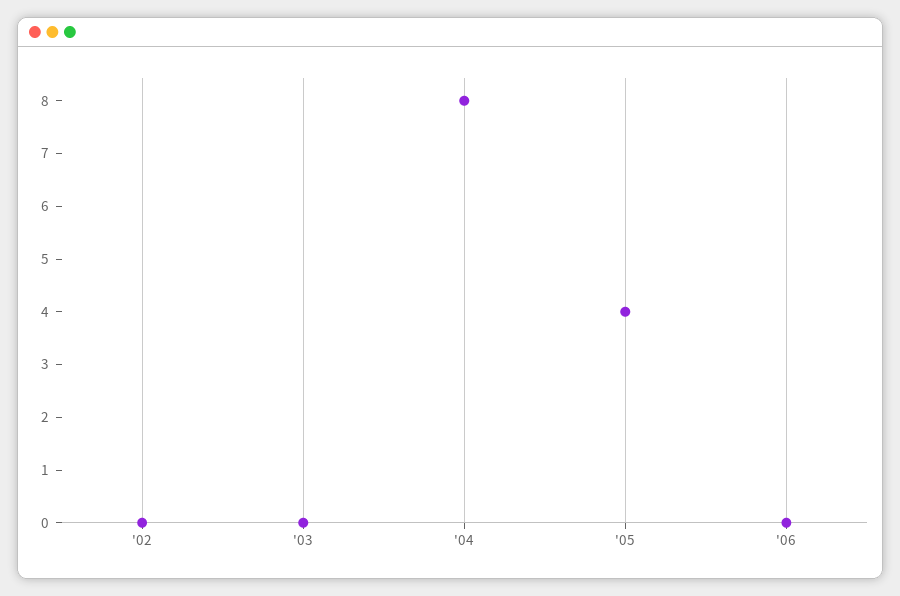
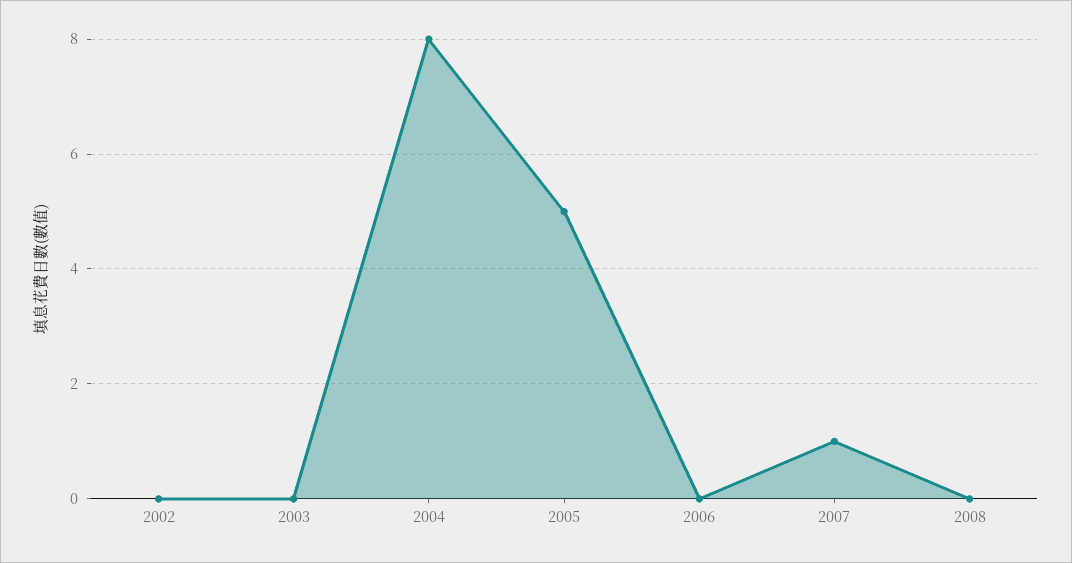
'05: 4 -> 5
2007: none -> 1
2008: none -> 0

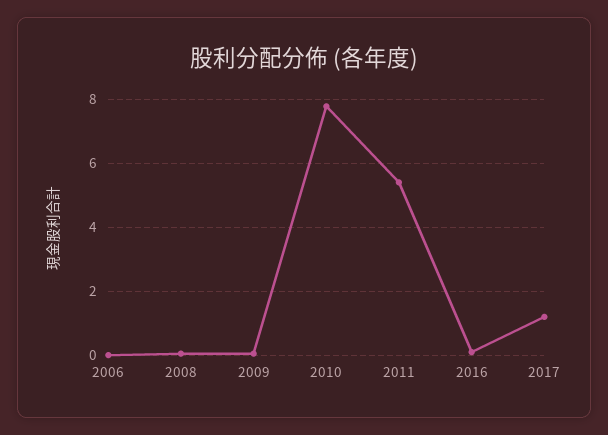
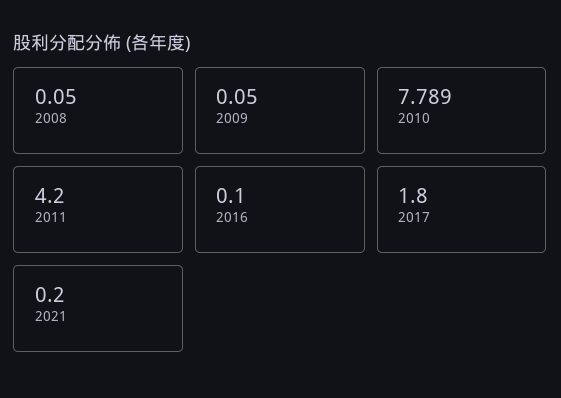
2006: 0 -> none
2011: 5.4 -> 4.2
2017: 1.2 -> 1.8
2021: none -> 0.2

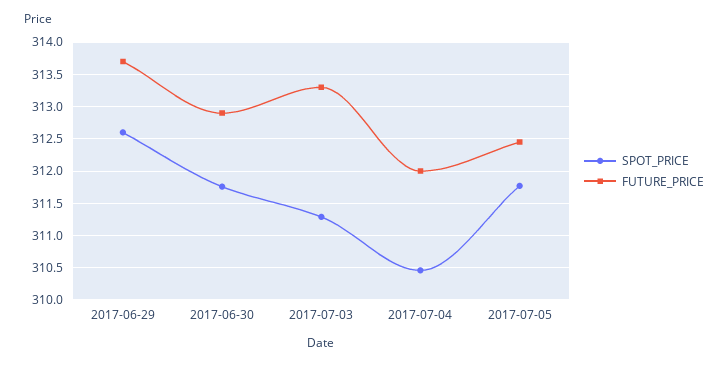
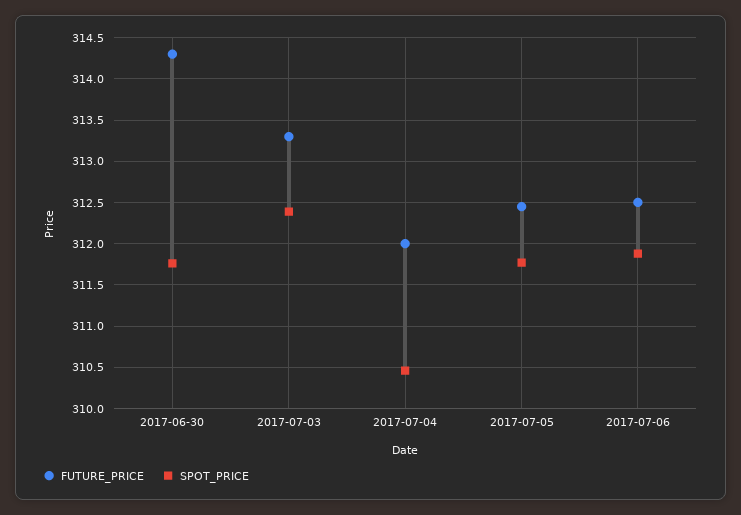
SPOT_PRICE, 2017-06-29: 312.6 -> none
FUTURE_PRICE, 2017-06-29: 313.7 -> none
FUTURE_PRICE, 2017-06-30: 312.9 -> 314.3
SPOT_PRICE, 2017-07-03: 311.3 -> 312.4
FUTURE_PRICE, 2017-07-06: none -> 312.5
SPOT_PRICE, 2017-07-06: none -> 311.9

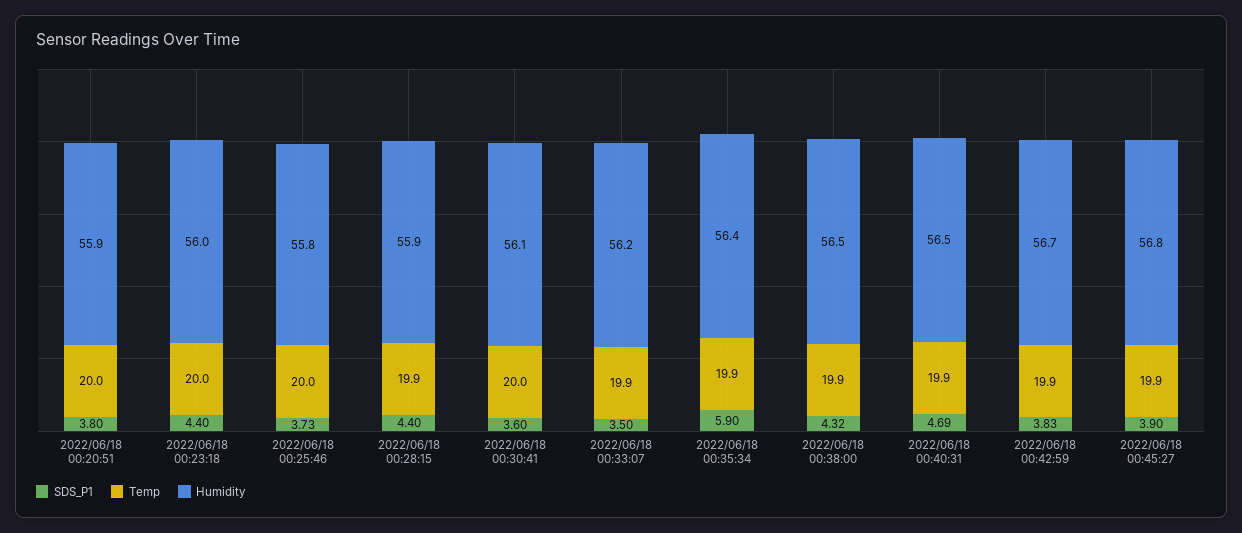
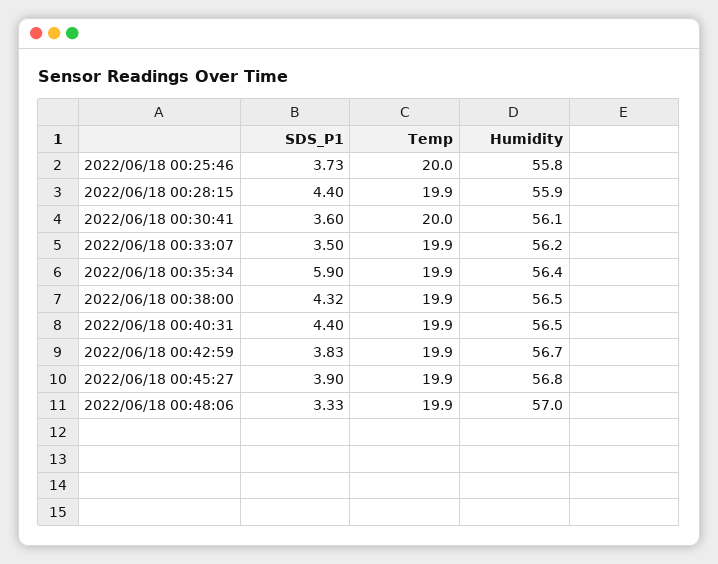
SDS_P1, 2022/06/18 00:20:51: 3.8 -> none
Temp, 2022/06/18 00:20:51: 20 -> none
Humidity, 2022/06/18 00:20:51: 55.9 -> none
SDS_P1, 2022/06/18 00:23:18: 4.4 -> none
Temp, 2022/06/18 00:23:18: 20 -> none
Humidity, 2022/06/18 00:23:18: 56 -> none
SDS_P1, 2022/06/18 00:40:31: 4.69 -> 4.4
SDS_P1, 2022/06/18 00:48:06: none -> 3.33
Temp, 2022/06/18 00:48:06: none -> 19.9
Humidity, 2022/06/18 00:48:06: none -> 57

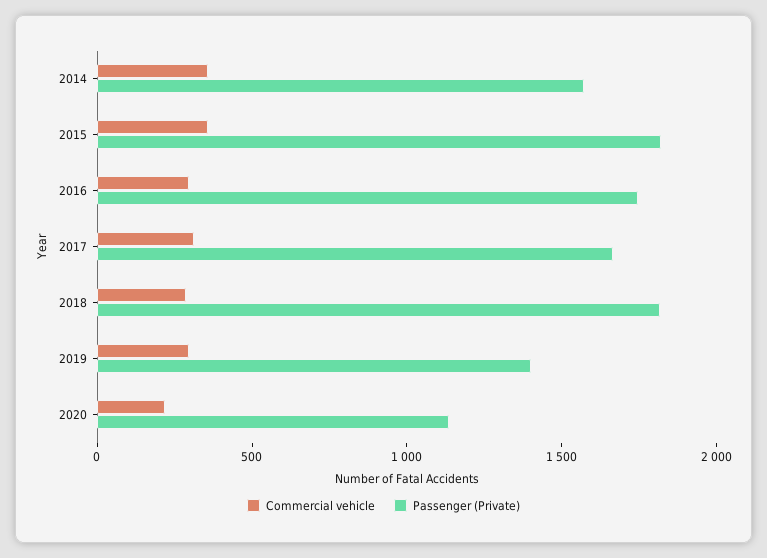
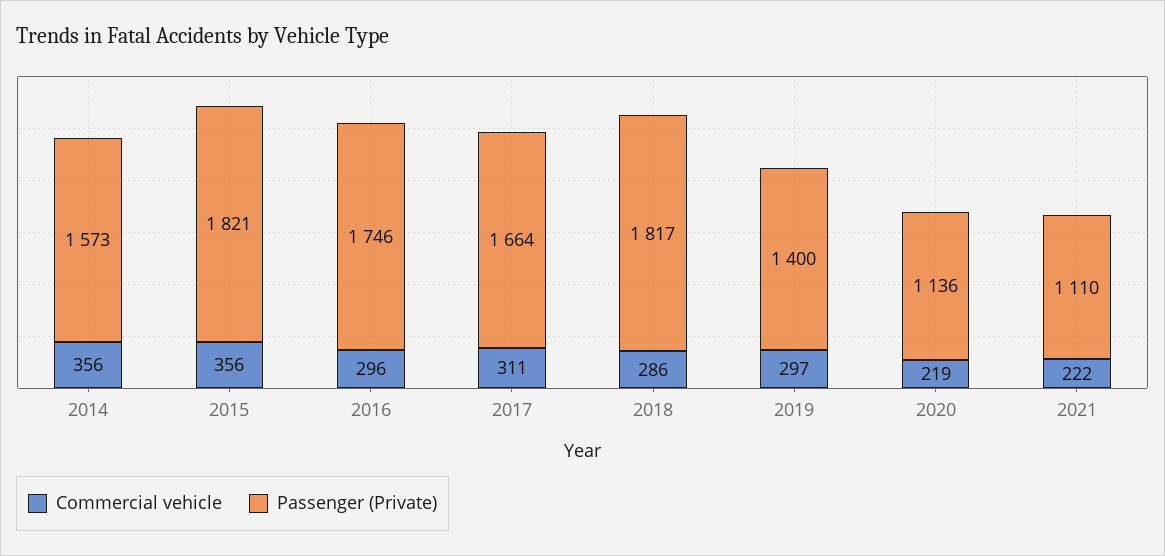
Commercial vehicle, 2021: none -> 222
Passenger (Private), 2021: none -> 1110

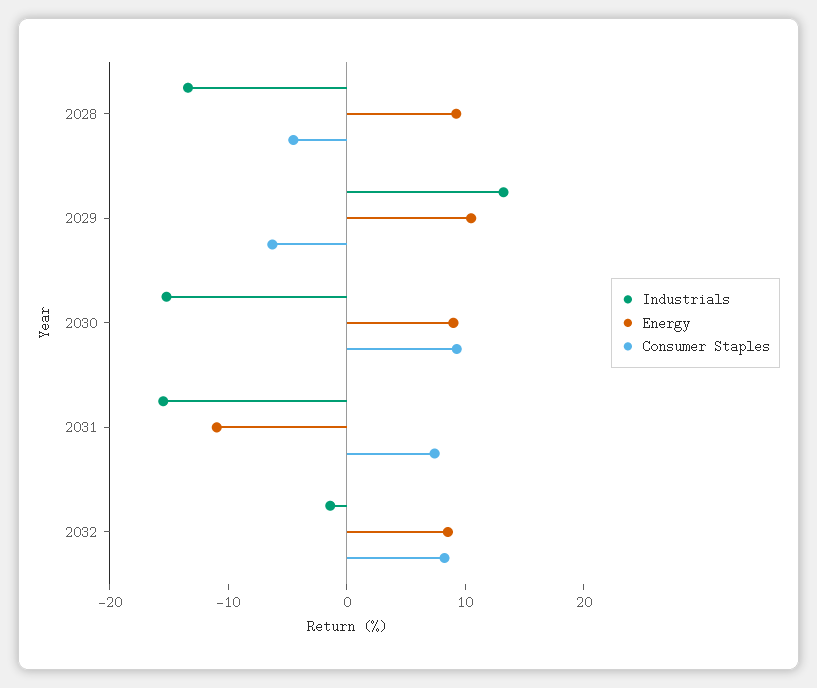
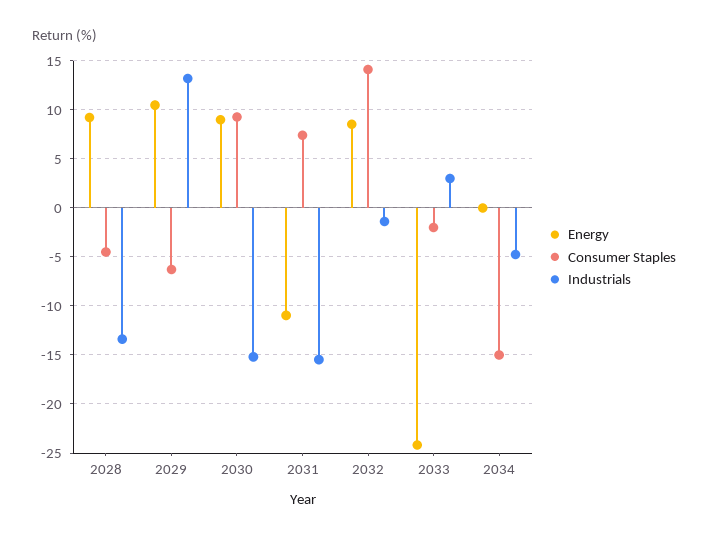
Consumer Staples, 2032: 8 -> 14
Energy, 2033: none -> -24
Consumer Staples, 2033: none -> -2
Industrials, 2033: none -> 3
Energy, 2034: none -> 0
Consumer Staples, 2034: none -> -15
Industrials, 2034: none -> -5

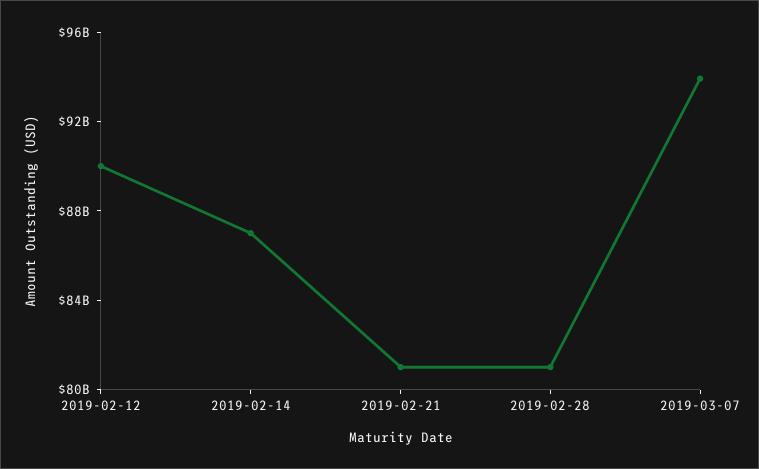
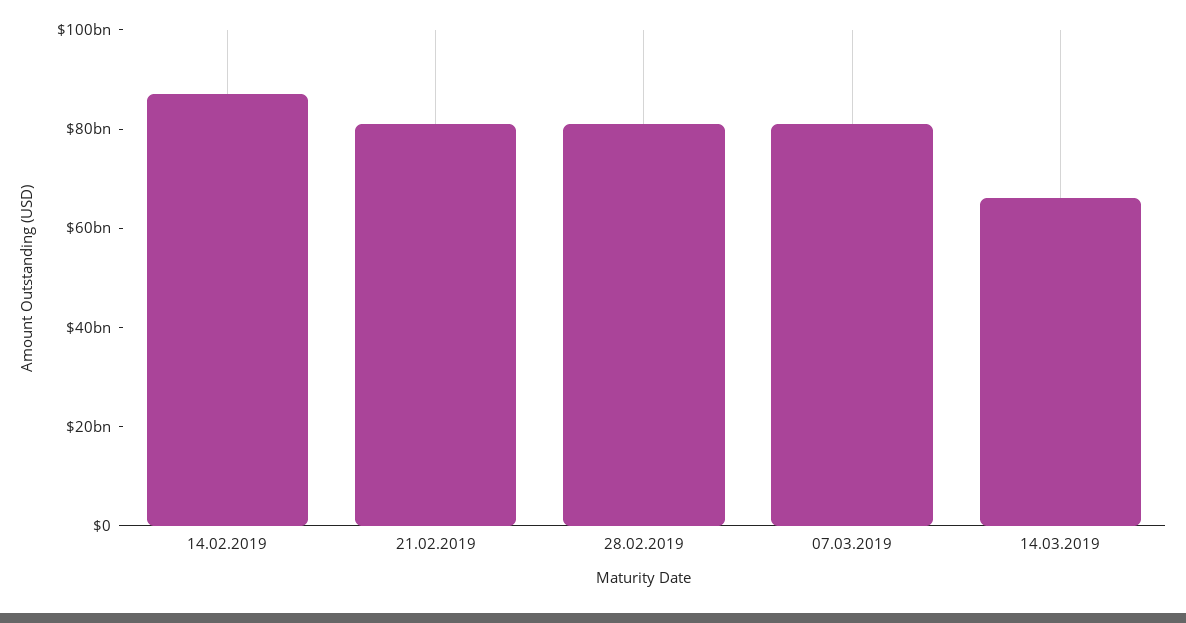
2019-02-12: 90000000000 -> none
2019-03-07: 94000000000 -> 80000000000
14.03.2019: none -> 65000000000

> **WHAT TO PRODUCE**
Retyped exactly, the lines from the one holding "2011: 5.4 -> 4.2" through the last line of the data above are the whole answer. Pictures stay out.

> **OUTPUT BELOW**
2011: 5.4 -> 4.2
2017: 1.2 -> 1.8
2021: none -> 0.2

SPOT_PRICE, 2017-06-29: 312.6 -> none
FUTURE_PRICE, 2017-06-29: 313.7 -> none
FUTURE_PRICE, 2017-06-30: 312.9 -> 314.3
SPOT_PRICE, 2017-07-03: 311.3 -> 312.4
FUTURE_PRICE, 2017-07-06: none -> 312.5
SPOT_PRICE, 2017-07-06: none -> 311.9

SDS_P1, 2022/06/18 00:20:51: 3.8 -> none
Temp, 2022/06/18 00:20:51: 20 -> none
Humidity, 2022/06/18 00:20:51: 55.9 -> none
SDS_P1, 2022/06/18 00:23:18: 4.4 -> none
Temp, 2022/06/18 00:23:18: 20 -> none
Humidity, 2022/06/18 00:23:18: 56 -> none
SDS_P1, 2022/06/18 00:40:31: 4.69 -> 4.4
SDS_P1, 2022/06/18 00:48:06: none -> 3.33
Temp, 2022/06/18 00:48:06: none -> 19.9
Humidity, 2022/06/18 00:48:06: none -> 57

Commercial vehicle, 2021: none -> 222
Passenger (Private), 2021: none -> 1110

Consumer Staples, 2032: 8 -> 14
Energy, 2033: none -> -24
Consumer Staples, 2033: none -> -2
Industrials, 2033: none -> 3
Energy, 2034: none -> 0
Consumer Staples, 2034: none -> -15
Industrials, 2034: none -> -5

2019-02-12: 90000000000 -> none
2019-03-07: 94000000000 -> 80000000000
14.03.2019: none -> 65000000000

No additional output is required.